While the prospective IA and accompanying IA assess anticipated impacts, the retrospective impact assessment is primarily used to determine the impacts of legislation that have actually occurred. It involves retrospectively evaluating the degree to which the goal of a piece of legislation has been achieved on the basis of a piece of legislation that has entered into force. The main questions thereby raised are
  • Have the goals been achieved with the legislation in force?
  • What side effects and effects have occurred? Are these significant?
  • What burden and relieving of burdens have actually taken place?
  • Have the provisions proved to be practicable, that is, can those addressed comply with them and can the administrative authorities enforce them?
  • Is there a need for revision or indeed repeal?
In terms of method, these questions are mostly answered using tried and tested procedures and tools from empirical field research and legal sociology.

As a rule, retrospective IAs are not carried out by the administrative authorities themselves but as research contracts at research institutes. In deciding on the award of the research contract, the administration should bear the following points in mind from the point of view of the gender perspective:

Firstly, it should be made clear at tender invitation stage for the award of the project that the retrospective IA must be carried out in a way that is oriented to gender equality by means of implementing Gender Mainstreaming. In the concrete choice of research institutes or researchers it must be ensured that gender competence is taken into account as a selection criterion.

In the work of the research institute in terms of content, too, attention must be paid to gender aspects in all three phases of the retrospective IA, the conception, review and evaluation phases. The following concentrates on the conception phase because it is particularly important to integrate gender into the working stages of the conception phase. Errors in this phase are carried forward as defects into all subsequent phases and can hardly be rectified any more.

The following working stages should be run through in the conception phase.
  • determination of the central review criteria, such as degree to which goal has been achieved, development of costs, acceptance of the legislation, practicability and side-effects;
  • description of the impact model on which the piece of legislation under review is based;
  • definition of the scope of evaluation;
  • formation of hypotheses by formulating measurable assumptions related to the review criteria;
  • determination of data collection and of the evaluation process.
In the central review criterion of acceptance of the provision, the differentiation of the target group should be kept in view from the gender perspective. Are there discrepancies in the acceptance of a piece of legislation for instance between older women with a high level of education as distinguished from younger men with an immigration background, etc.? The same applies to the side-effects point. Side-effects of a piece of legislation can be very different depending on the person’s life situation. For instance, an increase in kindergarten charges will affect a single parent with a low income differently than a married couple with children with a good income.
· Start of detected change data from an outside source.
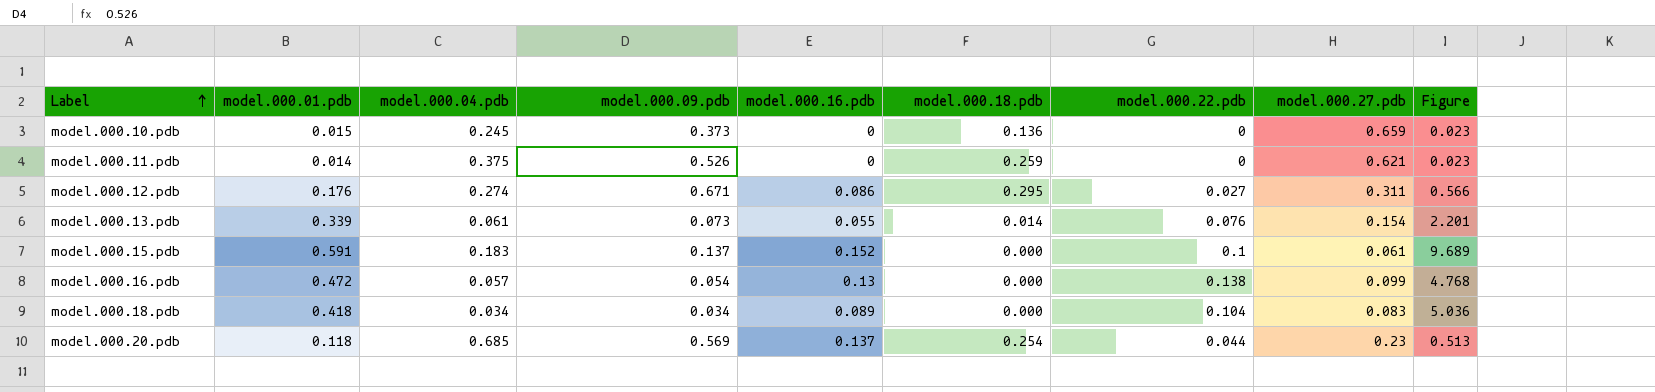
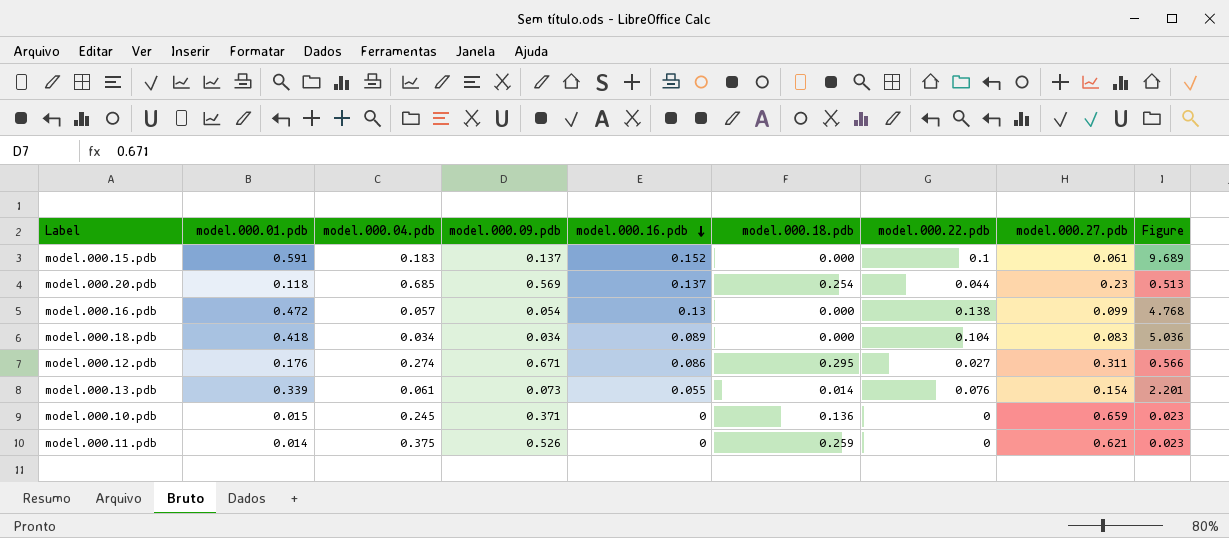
row order: Label ascending -> model.000.16.pdb descending
model.000.10.pdb | model.000.09.pdb: 0.373 -> 0.371

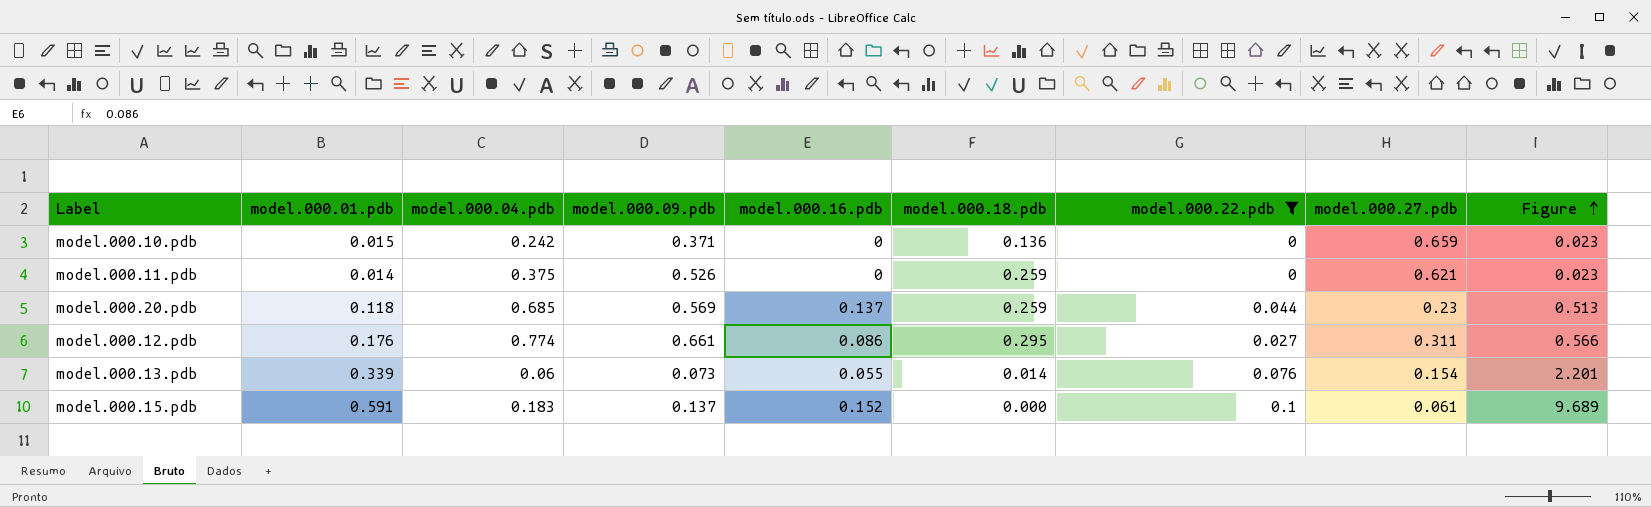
filter: none -> model.000.22.pdb <= 0.1
row order: model.000.16.pdb descending -> Figure ascending
model.000.10.pdb | model.000.04.pdb: 0.245 -> 0.242
model.000.20.pdb | model.000.18.pdb: 0.254 -> 0.259
model.000.12.pdb | model.000.04.pdb: 0.274 -> 0.774
model.000.12.pdb | model.000.09.pdb: 0.671 -> 0.661
model.000.13.pdb | model.000.04.pdb: 0.061 -> 0.06

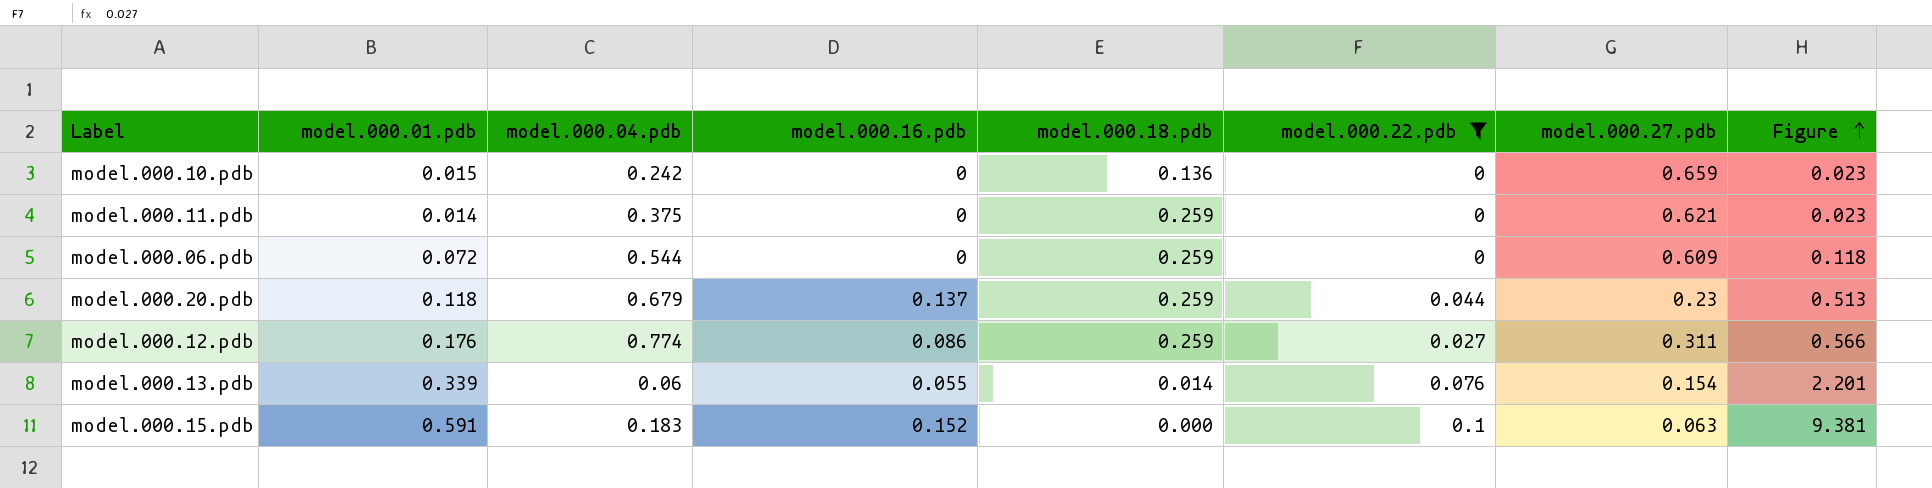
column model.000.09.pdb | position: 4 -> none
row model.000.06.pdb: none -> 0.072 | 0.544 | 0 | 0.259 | 0 | 0.609 | 0.118
model.000.20.pdb | model.000.04.pdb: 0.685 -> 0.679
model.000.12.pdb | model.000.18.pdb: 0.295 -> 0.259
model.000.15.pdb | model.000.27.pdb: 0.061 -> 0.063
model.000.15.pdb | Figure: 9.689 -> 9.381

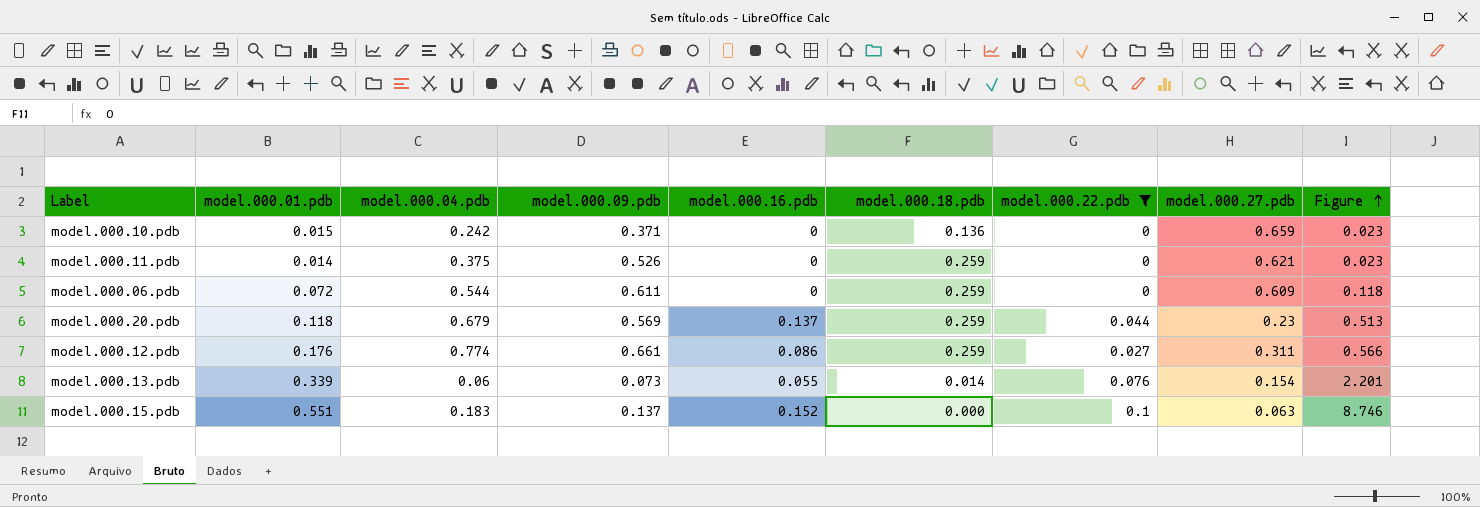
column model.000.09.pdb | position: none -> 4
model.000.15.pdb | model.000.01.pdb: 0.591 -> 0.551
model.000.15.pdb | Figure: 9.381 -> 8.746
In general, it can be said that good empirical research is characterized by its avoidance of systematic bias effects (gender bias), which distort knowledge and perception and thus have a detrimental effect with regard to the social use of the findings of the research. The inclusion of the findings of Women’s Studies and Gender Studies helps to avoid such bias.

This is of course also true in the formation of hypotheses which should also be done in this phase. Gender-specific bias in the development of testable assumptions greatly impair the results of research and therefore their continued usability.

In determining the collection of data and the evaluation process, it should be noted that good data offer information on the target group that is as differentiated as possible. Quality of data exists when they adequately record the lives of women and of men in different life situations. You can find out more about gender equality-oriented data here.

A current example of retrospective IA is the evaluation of the Hartz social security laws [German], which is being carried out taking Gender Mainstreaming into account.